Genband may not be a name many in the Frisco area are familiar with, but it's one Frisco residents should probably get used to. Despite its unfamiliar name, chances are anyone who's used a phone has used a Genband service at some point.
Charlie Vogt, Genband president and CEO, recognizes that people may be unfamiliar with the company's name.
"One of the biggest challenges we have is that we're looking at consumer-branded opportunities, but we make IP infrastructure, so the average consumer in Frisco and Texas doesn't recognize our name," Vogt said. "The products we're selling are 'enablers' for companies like AT&T, Verizon and Sprint to deploy next-generation services -- so our audience isn't the end consumer, it's those companies."

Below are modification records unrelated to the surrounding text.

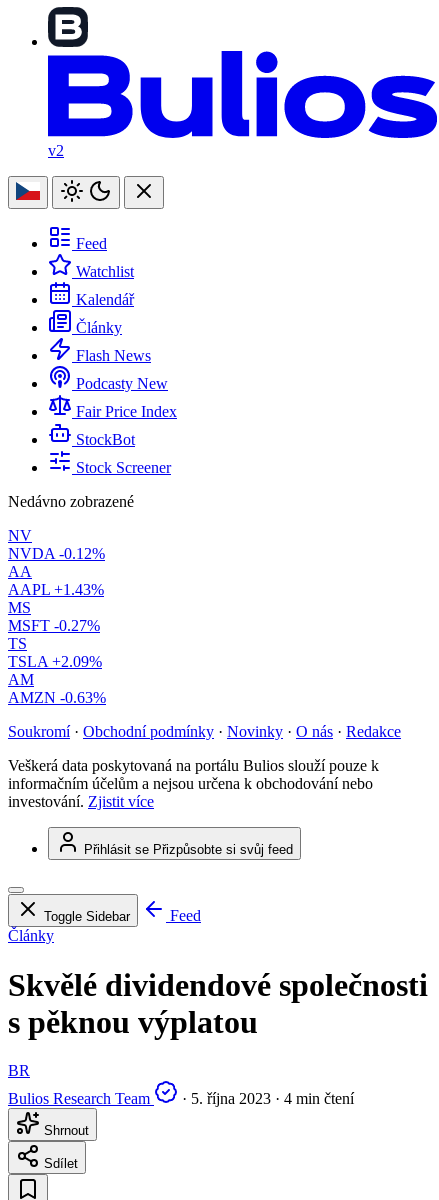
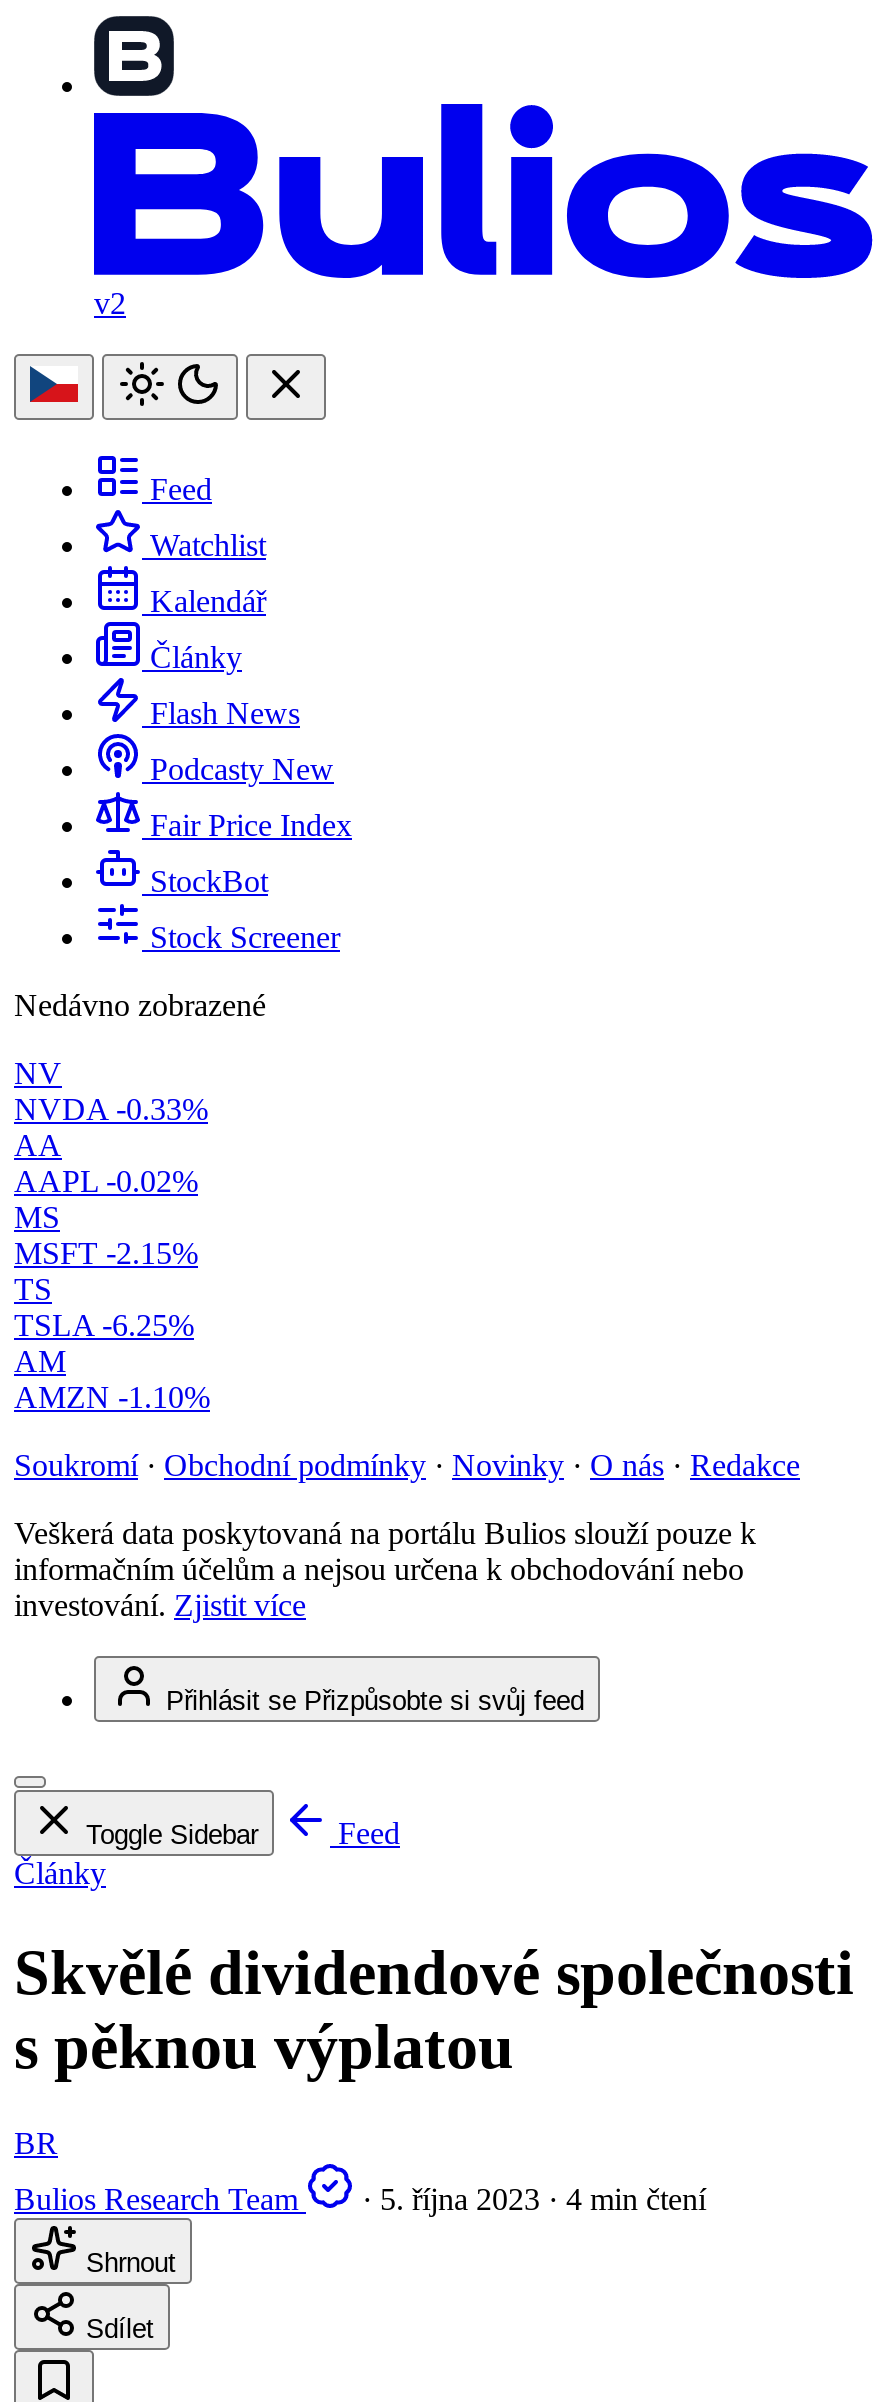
- NVDA -0.12%
+ NVDA -0.33%

- AAPL +1.43%
+ AAPL -0.02%

- MSFT -0.27%
+ MSFT -2.15%

- TSLA +2.09%
+ TSLA -6.25%

- AMZN -0.63%
+ AMZN -1.10%
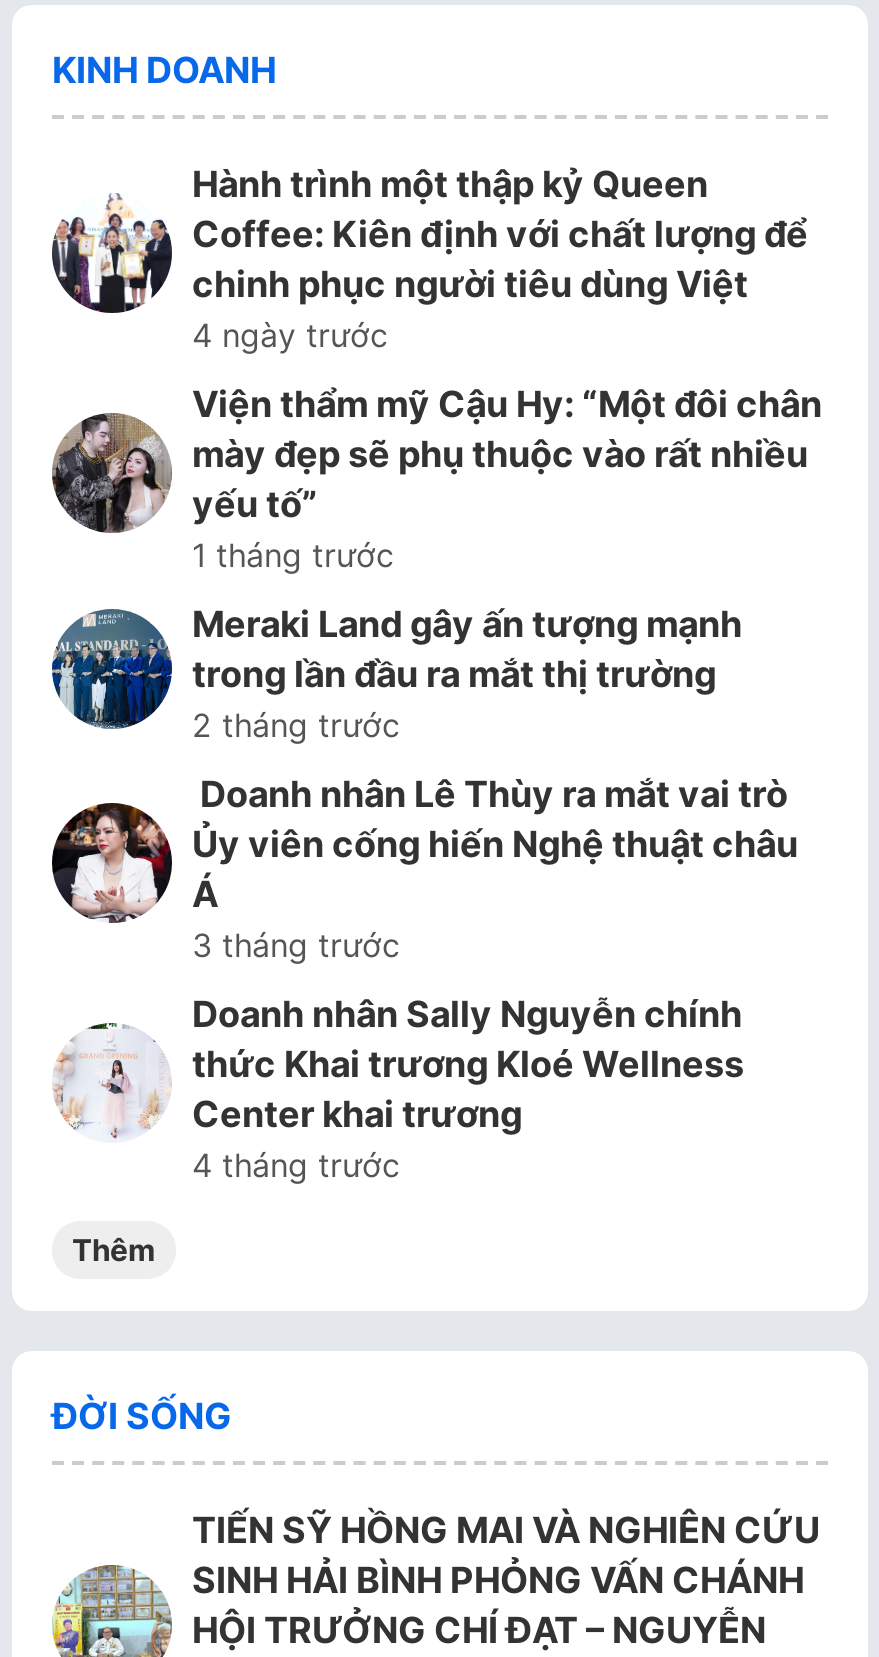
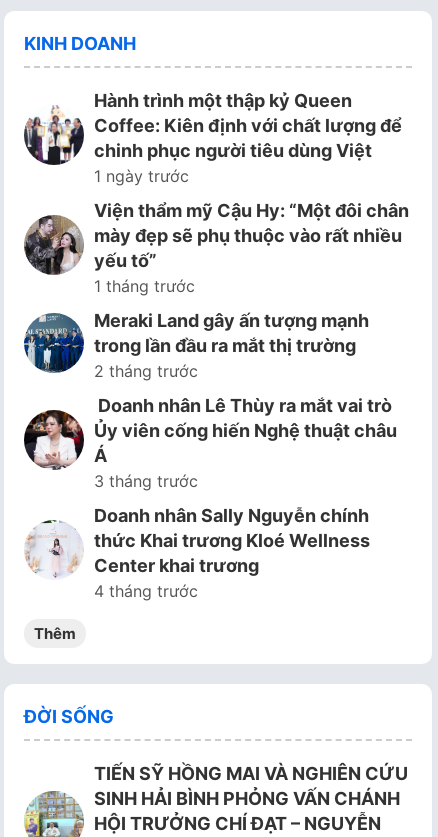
- 4 ngày trước
+ 1 ngày trước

While service providers may get the recognition, Genband's actually one of the companies that helps create new services for telecommunications around the world. Among the services Genband helps telephone service providers include visual voice messaging -- the ability to send video clips featuring voiceovers that can be sent in real-time -- and something the company named "call grabber."
"An example of call grabber would be transferring a call from a fixed line to a cell phone," Vogt said. "Say I'm on a conference call and my wife calls [that line], but I can't leave the conference call. Now I can hit [a code] and, without anybody knowing, have the call transferred from my fixed office line to my mobile line. We can do that with voice, data or video."
Much of the technology that telephone service providers use to create new features actually comes from Genband, Vogt said, even though the end-consumer would never know.
"There's a lot of things like [call grabber] where consumers don't realize we're the technology that's enabling a lot of those neat services," he said. "But it's the service provider that's ultimately delivering it, and we're providing the equipment that allows that to happen."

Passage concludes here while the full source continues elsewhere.